On the design side, the agent is trained on documentation that has already been tested and vetted human designers. The difference is in when they do their work – up front and at more predictable and change-determined intervals – and how much unnecessary labor has been taken off their plate. For example, a designer will still create brand systems in Figma. But rather than creating a functional component system that they expect to use for future asset production, they’ll create a style-guide system to train a connected agent. That training will result in brand articulation skills. They’ll also define the foundational skills that maintain best practices across format – those fundamental design concepts that apply to web pages, ads, emails, documents, and the like – in order to train the agent to reliably combine its brand understanding to well-designed structure. The busy work of building and duplicating templates goes away, but the foundational work of establishing the actual elements of design remains. In other words, the true craft remains.

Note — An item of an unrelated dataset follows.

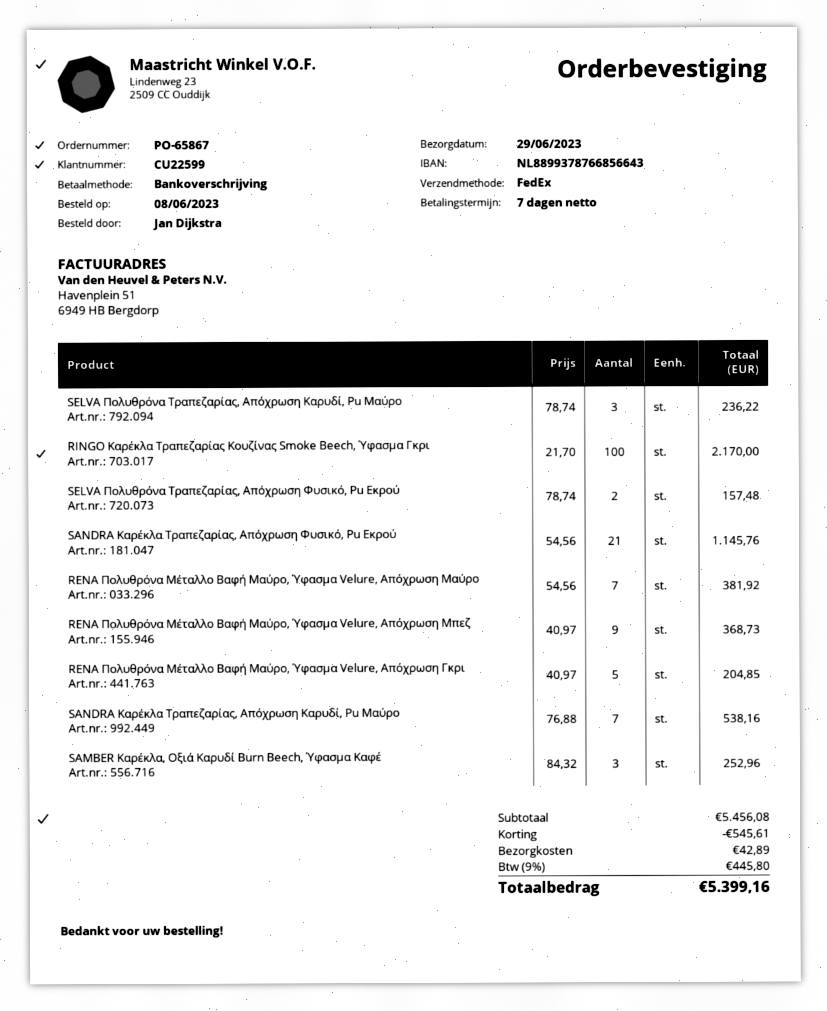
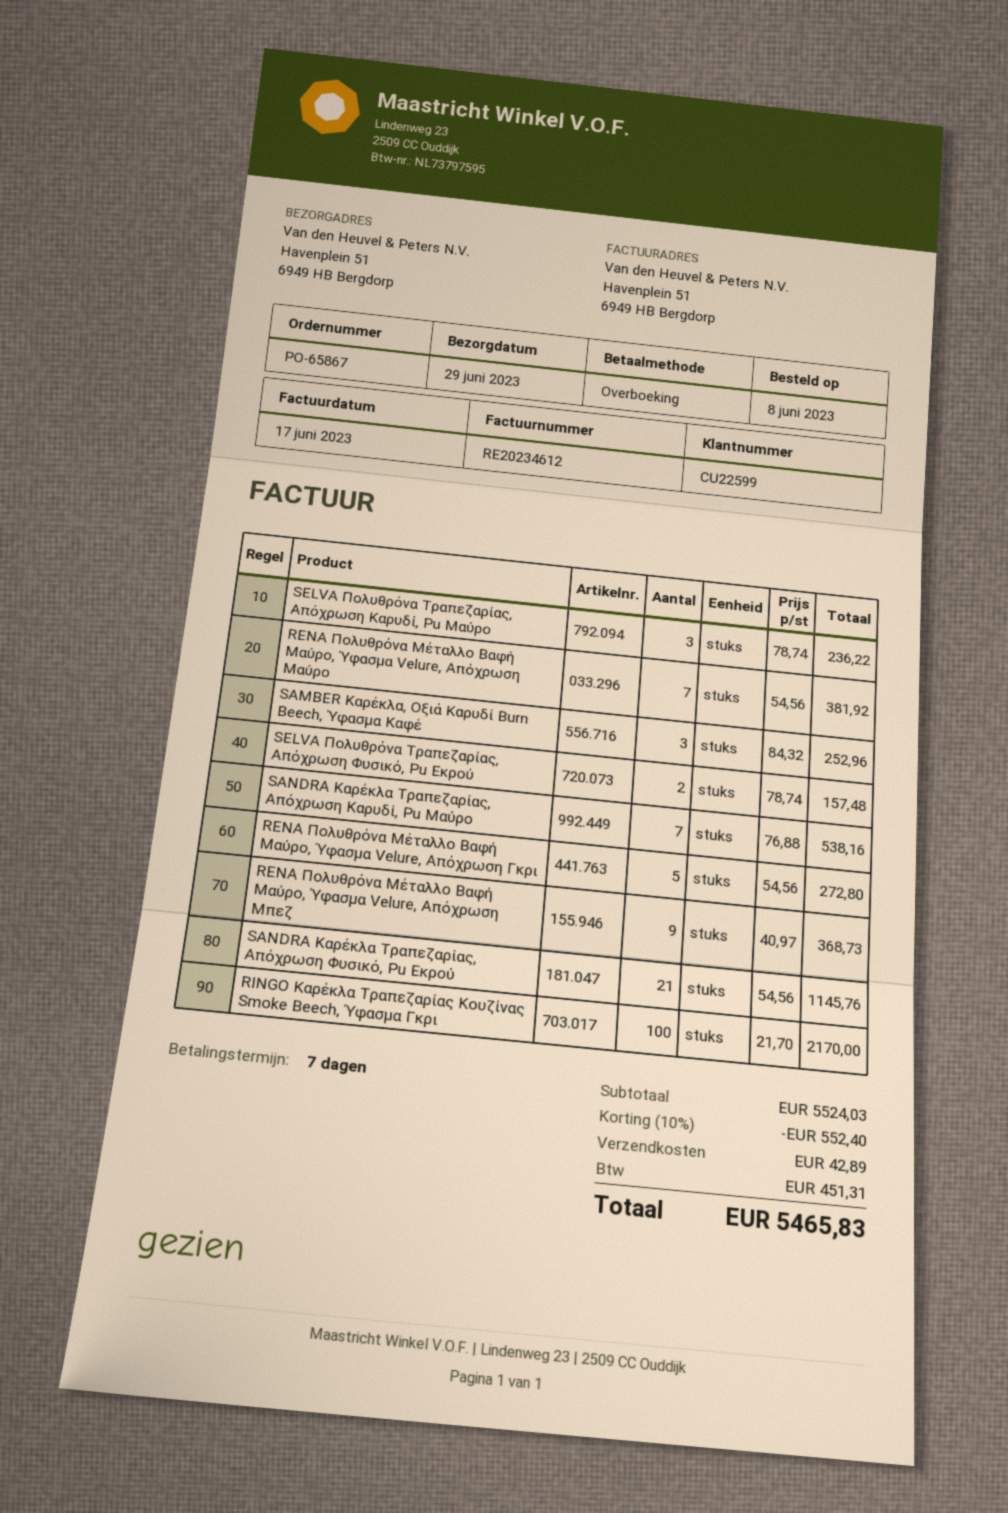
RENA Πολυθρόνα Μέταλλο Βαφή Μαύρο, Ύφασμα Velure, Απόχρωση Γκρι: 5 x 40.97 = 204.85 -> 5 x 54.56 = 272.80
subtotal: 5456.08 -> 5524.03
discount: 545.61 -> 552.40
tax: 445.80 -> 451.31
total: 5399.16 -> 5465.83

Even the best automated system won’t replace all labor, though. Systems need to be tended to, and the elements of that which are crafted by a designer will be nurtured and maintained by one as well. I have already updated various design skills in our system numerous times. I recently saw a designer write that their day to day work is “more docs than you’d think.” And that speaks to two realities: design is ultimately about creating order, which must then be documented and applied somehow. But it’s also true that though a system can be translated into text, it can rarely be conceived that way. For designers, the canvas will likely remain the most useful and efficient tool for establishing a visual system. But it will not remain the node through which the system is applied.

Design Leadership

The conventional wisdom that design leadership is about rising above details to focus on “big picture” strategy has always felt wrong to me but the AI transition, I think, proves why.

The more we rely upon automation, the more necessary our attention to detail, not less. It requires us to think in advance of the machine and document everything; it requires us to thing after the machine, and review everything. Recognizing and creating key details becomes more crucial, not less.

There is no big picture without detail; the grandest strategic vision fails without countless small decisions made with precision, and the best design leaders never lose their eye for the detail that makes everything work, understanding that their responsibility is seeing details more clearly and helping others see them too. The labor that we hand over to the AI creates space for us to provide this attention.